Scan the records for the word "GLCD". Return each line where it is found.

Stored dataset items
■ ■ ■
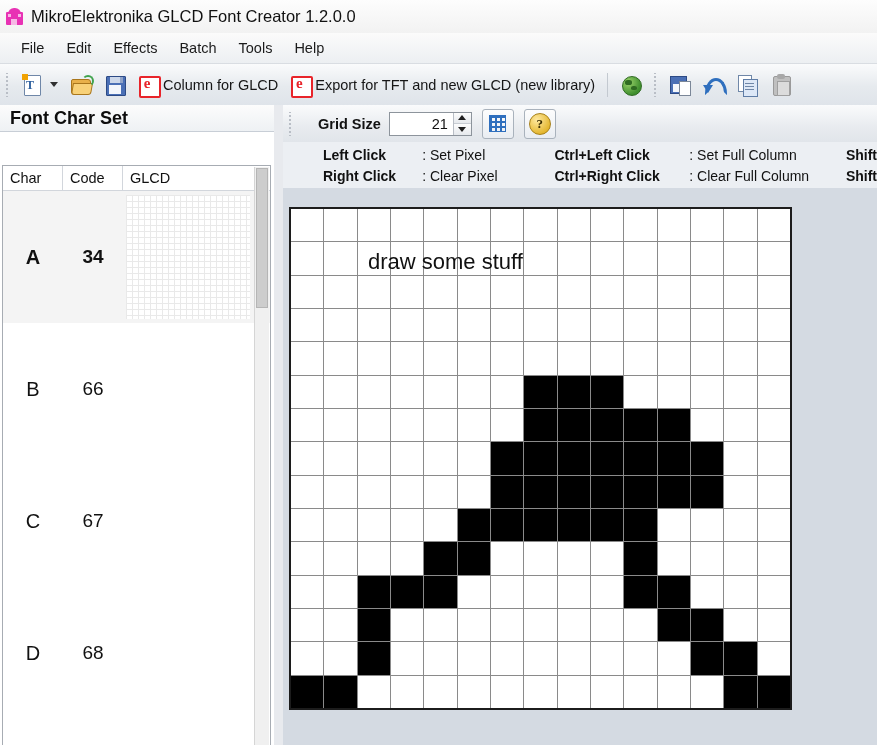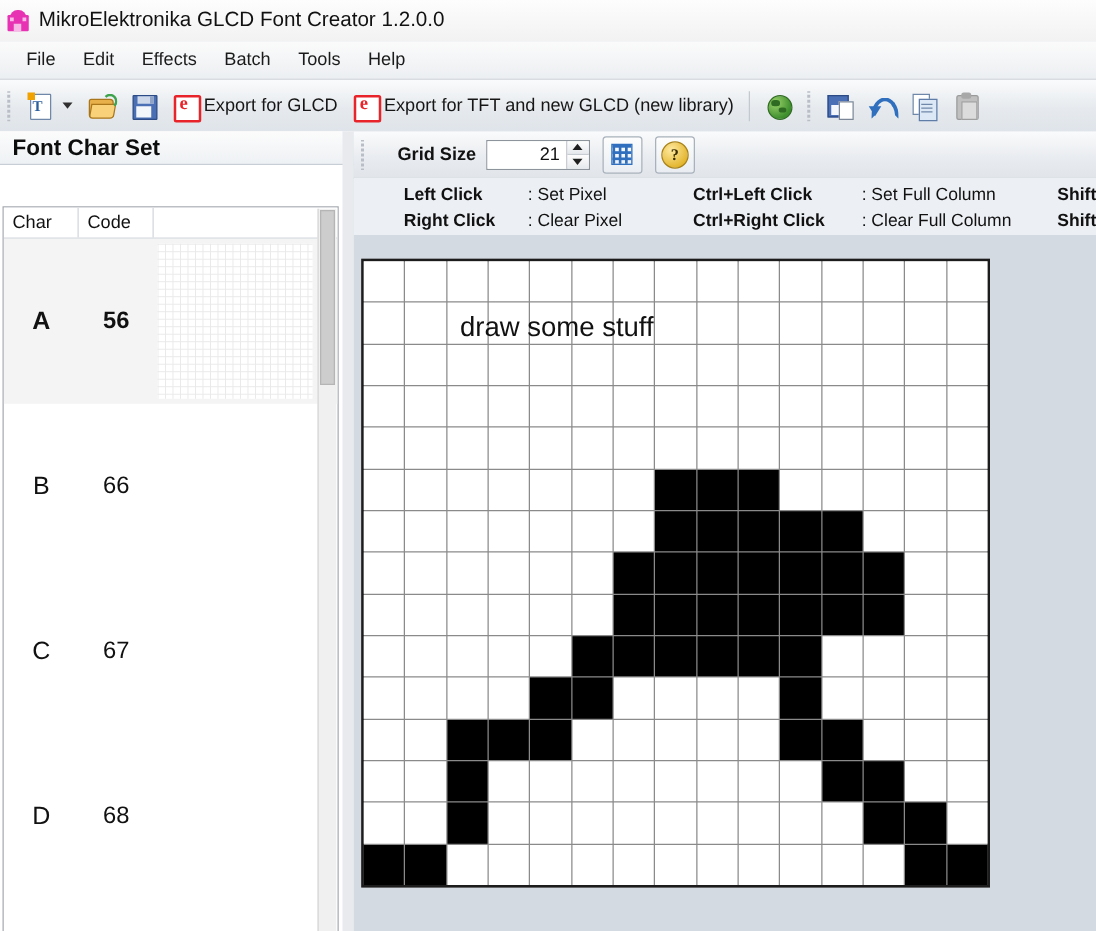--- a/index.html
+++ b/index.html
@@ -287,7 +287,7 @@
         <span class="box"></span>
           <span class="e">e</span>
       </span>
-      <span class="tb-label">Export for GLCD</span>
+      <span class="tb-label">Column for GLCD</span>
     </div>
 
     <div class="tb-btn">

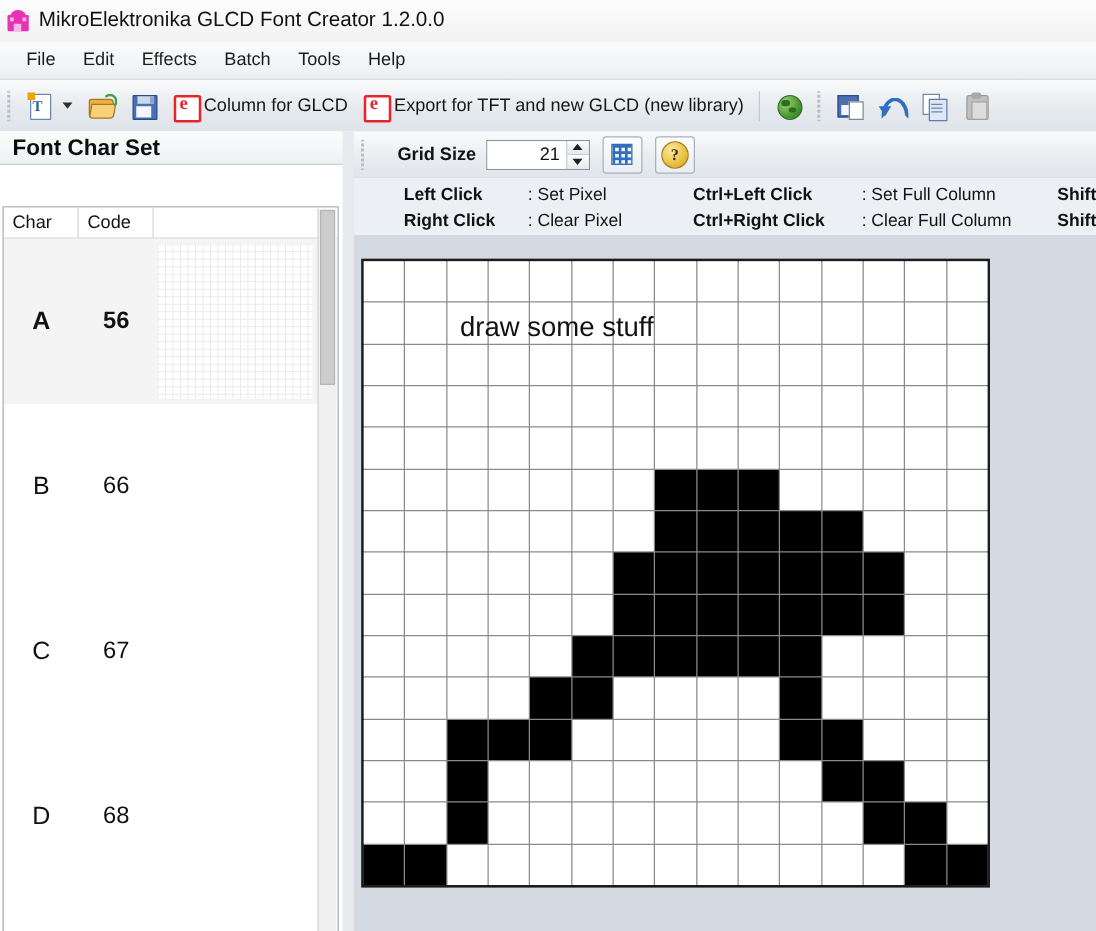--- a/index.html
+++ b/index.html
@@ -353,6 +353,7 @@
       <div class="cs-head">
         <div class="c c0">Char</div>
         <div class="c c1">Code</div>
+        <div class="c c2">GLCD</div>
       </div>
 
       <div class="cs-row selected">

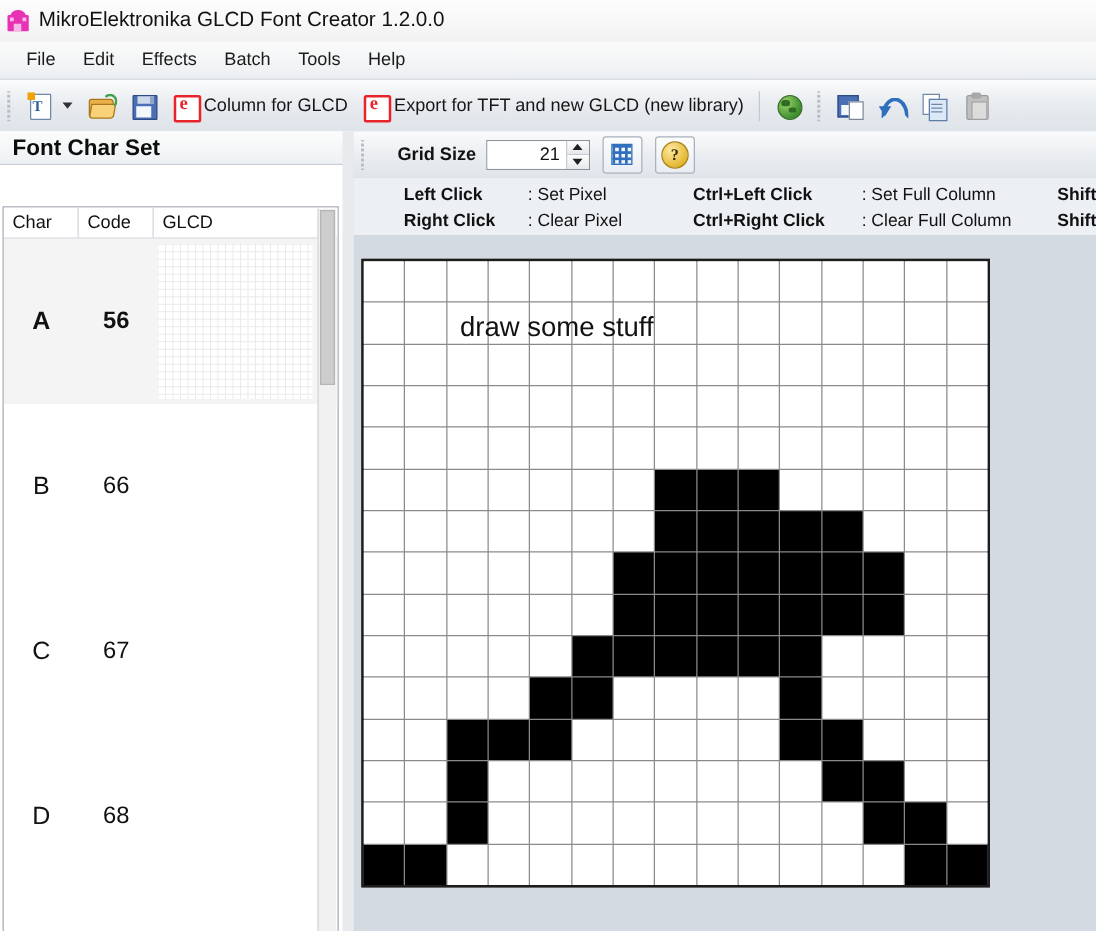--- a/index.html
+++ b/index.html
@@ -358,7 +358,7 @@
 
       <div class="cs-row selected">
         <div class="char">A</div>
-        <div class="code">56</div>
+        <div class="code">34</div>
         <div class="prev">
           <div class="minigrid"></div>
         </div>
■ ■ ■
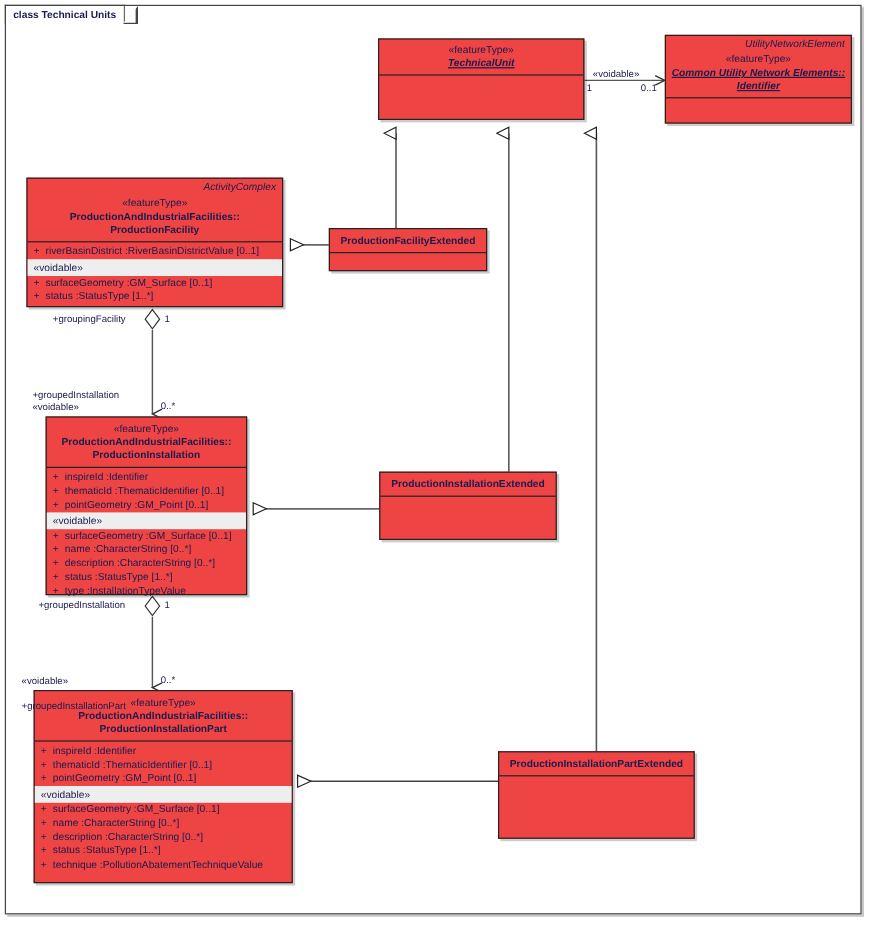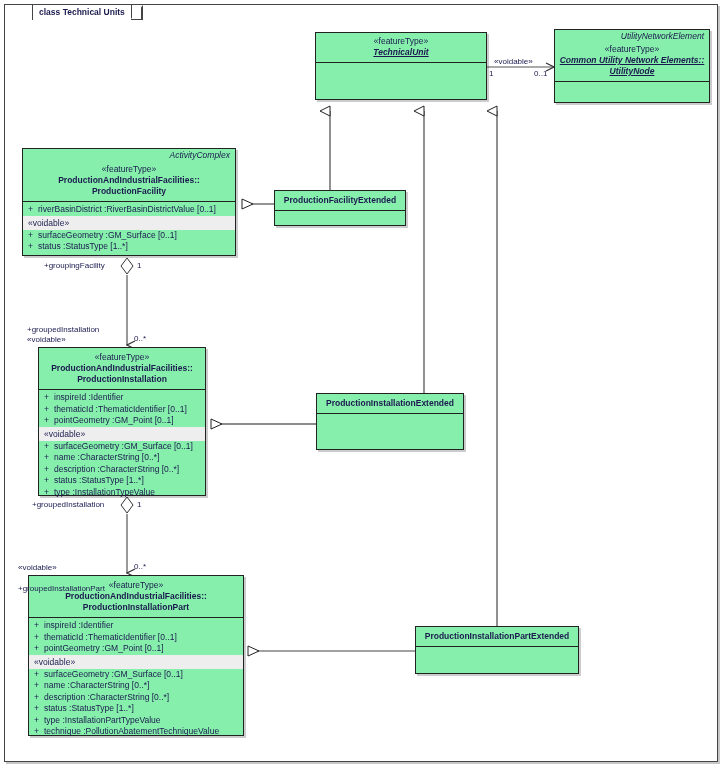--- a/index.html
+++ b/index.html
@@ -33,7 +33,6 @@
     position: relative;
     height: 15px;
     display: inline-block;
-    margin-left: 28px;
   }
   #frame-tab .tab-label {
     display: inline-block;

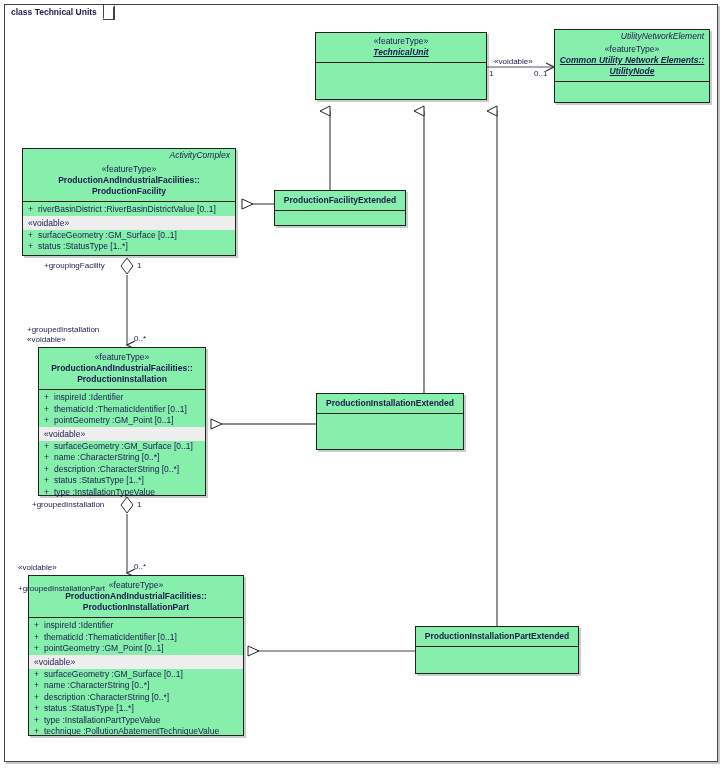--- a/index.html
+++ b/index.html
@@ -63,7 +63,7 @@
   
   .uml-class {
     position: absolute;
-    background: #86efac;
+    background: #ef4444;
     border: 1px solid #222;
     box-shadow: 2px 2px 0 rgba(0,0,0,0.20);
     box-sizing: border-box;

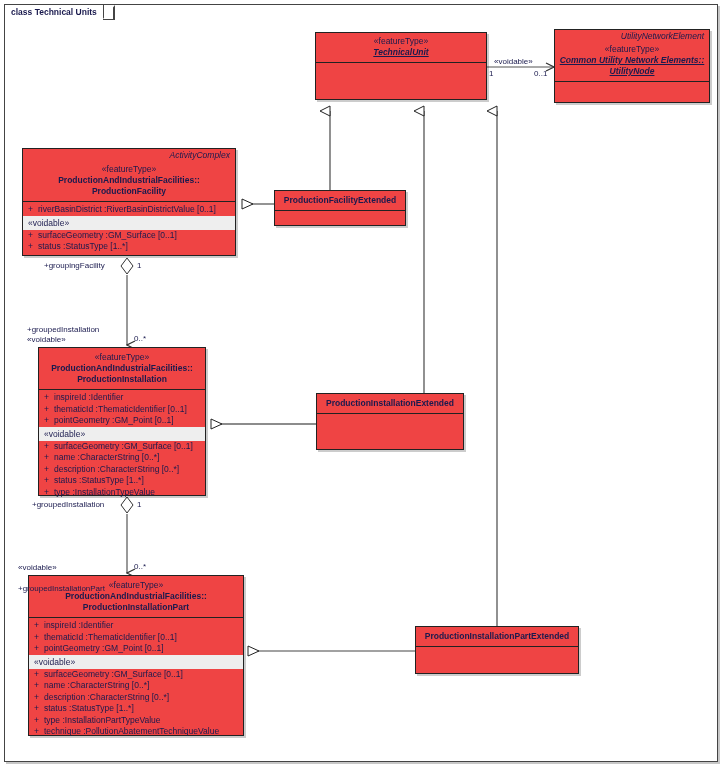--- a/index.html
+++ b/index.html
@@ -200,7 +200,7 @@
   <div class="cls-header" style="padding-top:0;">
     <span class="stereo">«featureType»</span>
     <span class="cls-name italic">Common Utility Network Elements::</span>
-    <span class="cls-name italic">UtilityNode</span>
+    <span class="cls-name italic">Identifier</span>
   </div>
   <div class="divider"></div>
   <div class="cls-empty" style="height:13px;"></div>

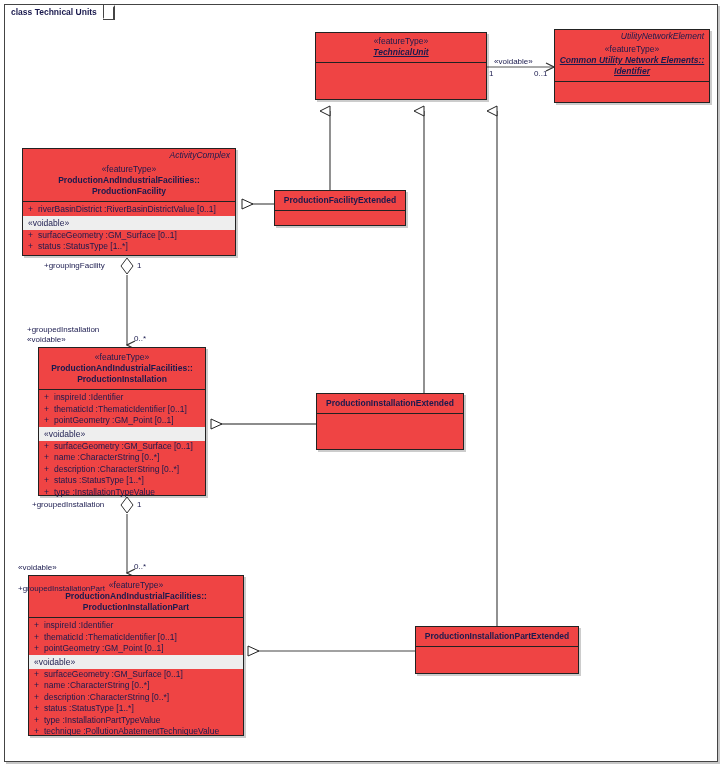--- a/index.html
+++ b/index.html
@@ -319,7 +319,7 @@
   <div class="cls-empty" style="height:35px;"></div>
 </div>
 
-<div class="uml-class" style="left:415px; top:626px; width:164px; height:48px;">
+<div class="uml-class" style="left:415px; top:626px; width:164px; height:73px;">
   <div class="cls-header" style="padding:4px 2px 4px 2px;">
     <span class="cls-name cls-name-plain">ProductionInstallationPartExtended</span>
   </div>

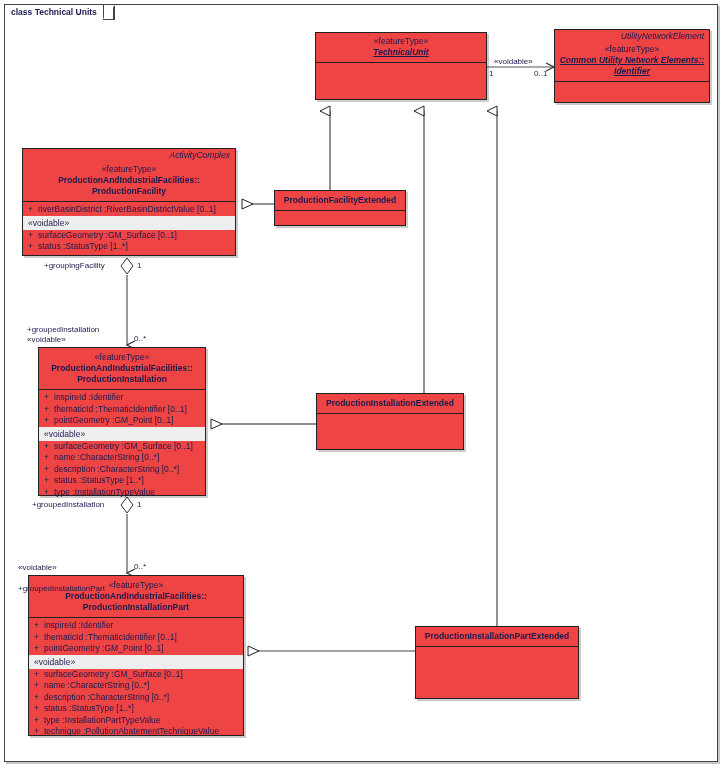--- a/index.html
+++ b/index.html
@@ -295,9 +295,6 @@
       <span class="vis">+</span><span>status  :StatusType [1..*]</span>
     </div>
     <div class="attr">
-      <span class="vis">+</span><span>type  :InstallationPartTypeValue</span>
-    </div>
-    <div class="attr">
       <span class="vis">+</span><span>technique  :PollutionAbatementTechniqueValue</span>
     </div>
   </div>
■ ■ ■
**The completed task**
-      <span class="tb-label">Export for GLCD</span>
+      <span class="tb-label">Column for GLCD</span>
+        <div class="c c2">GLCD</div>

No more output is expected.